Not: Zulal Çömlekciyan’ın aşağıdaki mektubu, 18 Aralık 2005, Pazar, saat 7:23’te, Lraper Haber Bülteni’nin elektronik posta kutusuna gönderilmiştir.
JENERATÖR EKSİKLİĞİ
Selamlar… Yaşadığım ve çok üzüntü duyduğum ayrıca kafamda bir takım soru işaretleri bırakan bu durumu sizlerle paylaşmak istedim….
18/12/2005 Pazar günü, Beyoğlu Surp Yerortutyun Kilisemiz’de bir düğüne gittim. Düğünün başlamasından 10 dakika sonra elektrikler kesildi ve düğünün sonuna kadar da gelmedı. Düğünün tamamı karanlıkta ve elimize tutuşturulan mumlar eşliğinde geçti. Burada üzücü olan elektriklerin kesilmiş olması değildir… Üzücü olan… bu kadar sirkülasyonu çok olan bir kilisemizde bir jenaratörün bulunmamasıdır…
Soruyorum şimdi… Düğünlerde, cenazelerde ve vaftizlerde verdiğimiz tonlarca para (ki neredeyse kilisede aldığımız nefese bile para alacaklar !!!) nereye gidiyor??!! Yaptığımız bağışlar, yaptığımız yardımlar, nereye gidiyor ??!! Kiliselerimize jenaratör almak bu kadar mı zor?…

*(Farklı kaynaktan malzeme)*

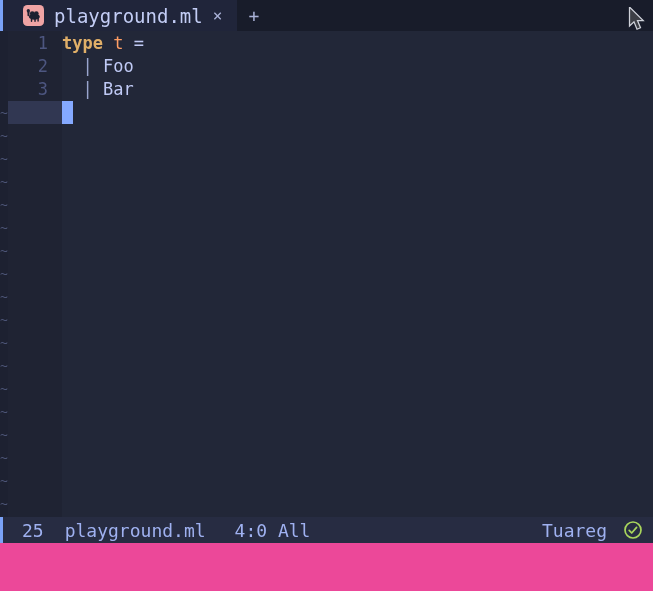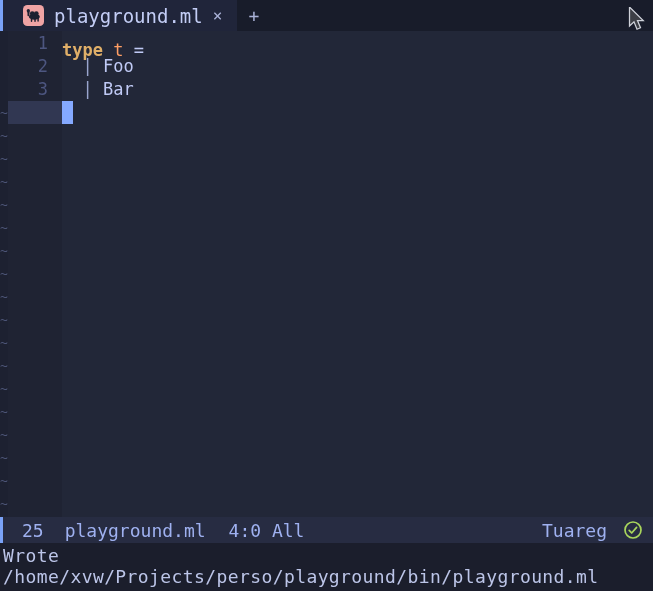"type t =" div.cline { top: 8px -> 1px }
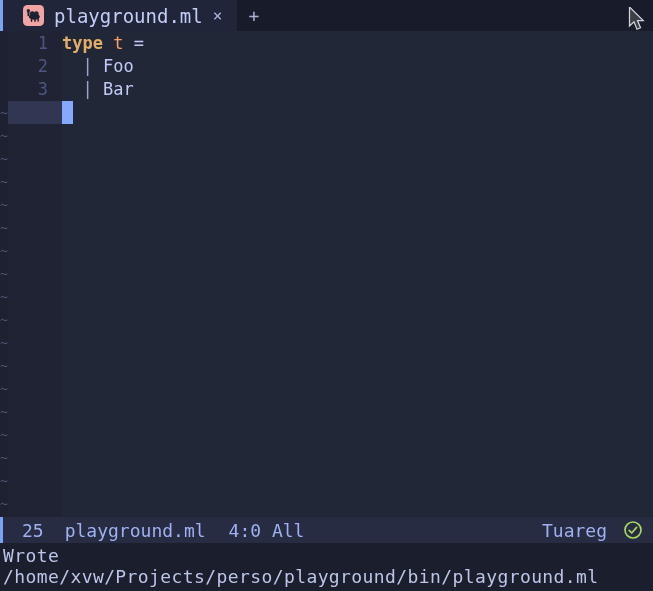"4:0 All" .ml-pos { margin-left: 23px -> 29px }
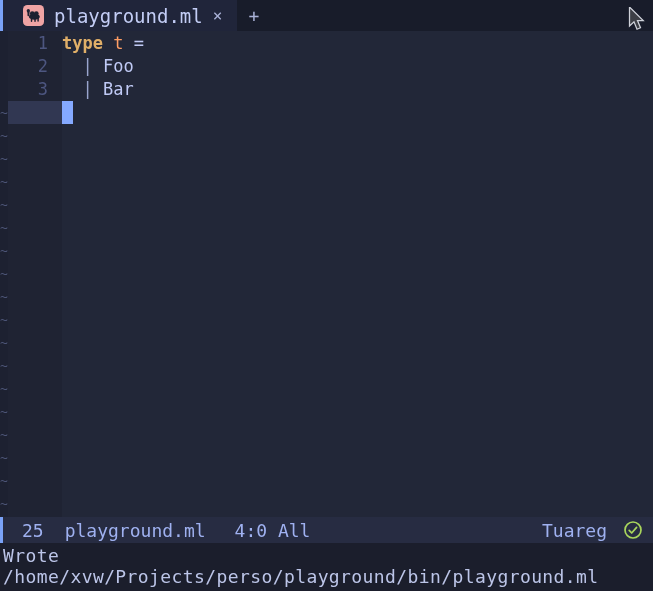"Wrote" div.echo { html: <div> <div>Wrote</div> <div>/home/xvw/Projects/perso/playground/bin/playground.ml</div> </div> -> none }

Soruyorum… Kendinizi gelin ve damadın yerine koyun ve düşünün…. En güzel ve en önemli gününüzün en kutsal dakikaları karanlıkta geçiyor… Ne kadar üzücü! Düğün için gün almaya gittiğinizde ve önünüze bir hesap çıkartıldığında anlıyorsunuz ki kilisedeki A’dan Z’ye herşey para demek (ki buna kilisede yakılacak elektriğin parası da dahil)…. Yani uzun lafın kısası bir dünya para bayılın, karşılığında karanlıkta bir düğün geçirin…Verdiğiniz paraya mı, karanlıkta geçirdiğiniz düğüne mi üzülürsünüz… Yoksa kiliselerimizdeki bu jenaratör eksikliğini hiç kimsenin görmüyor veya görmek istemiyor olmasına mı üzülürsünüz…??
Saygılarımla
ZULAL ÇÖMLEKCİYAN
***
Sayın Çömlekciyan,
18 Aralık 2005 tarihli mektubunuzu üzülerek okuduk. Bu arada öğrenmiş olduk ki, Beyoğlu Surp Yerrortutyun Kilisemiz’in jeneratörü yokmuş. Patrikhane’deki büyüklerimize sorduk, onların da o kilisemizin jeneratörü olup olmadığından haberleri yokmuş. Üzüntüyle yazmış olduğunuz yazınız, yer yer maksadını epey aşmış. İnsan, jeneratör olup olmadığını bilmediği bir yerde “jeneratör eksikliğini görmek istemiyor” olabilir mi?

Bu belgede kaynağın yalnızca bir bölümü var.